Bene. Ma allora che si fa, come la mettiamo col plebiscito? Un’alzata di spalle tanto ce la giochiamo noi frequentatori del Palazzo e gli italiani ci lascino lavorare? Opzione sicuramente possibile e tuttavia insidiosa. L’elettorato ha già in molte occasioni mostrato segni di stanchezza e sfiducia nei confronti di chi dovrebbe istituzionalmente rappresentarli: le cifre dell’astensionismo alle ultime amministrative – che peraltro hanno azzoppato soprattutto il centrodestra – lasciano sbigottiti. E poi c’è dell’altro. Sempre scorrendo la ricerca, che naturalmente non è Vangelo ma offre una indicazione che altri studi sulla popolarità di Draghi non possono o potrebbero smentire, risulta che l’adesione degli elettori alle indicazioni dei partiti di riferimento, laddove si discostino dal sentiment di ciascuno e magari siano in controtendenza rispetto all’input delle autorità di governo, si affievolisce fino a scomparire. Vale per tutti il caso del Green Pass: un pezzo tutt’altro che indifferente e in certi casi addirittura maggioritario dei partiti che hanno mostrato perplessità o addirittura contrarietà, ha preferito seguire i precetti dell’esecutivo e dei virologi vaccinandosi in massa piuttosto che schierarsi con la protesta alla fine nullista e venata di paranoia complottista dei No Vax ovunque annidati: addirittura in frange del sindacato.

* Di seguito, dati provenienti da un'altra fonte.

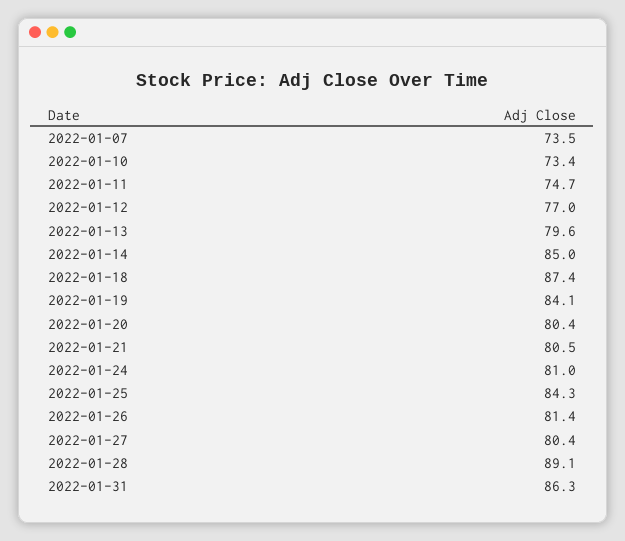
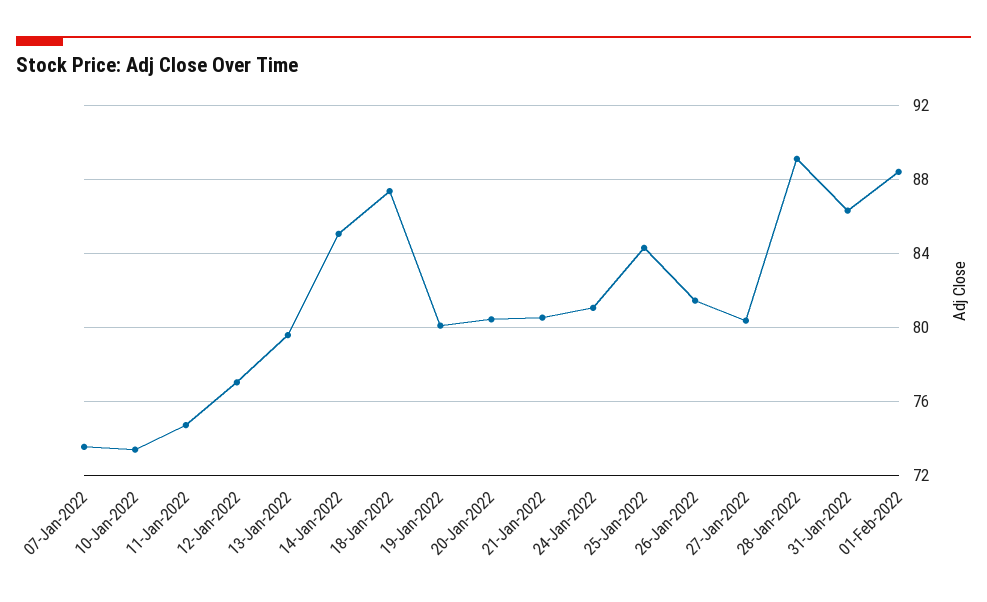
2022-01-19: 84.1 -> 80
01-Feb-2022: none -> 88.5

Va a finire che la gente è molto più presidenzialista dei leader che intendono impugnare quella bandiera e farsene vanto. Vedremo. Magari alla fine Draghi al Quirinale riesce ad arrivarci, determinando una sintonia forte con quell’80 per cento e più di patrioti che lo apprezzano perché va per la sua strada senza lasciarsi condizionare da nessuno. Oppure resterà a palazzo Chigi, chissà quanto blindato a parole e impallinato nei fatti. Il presidenzialismo? Beh, surrettiziamente già c’è. Ma negli emicicli gode di scarso appeal. È una fortuna. O no?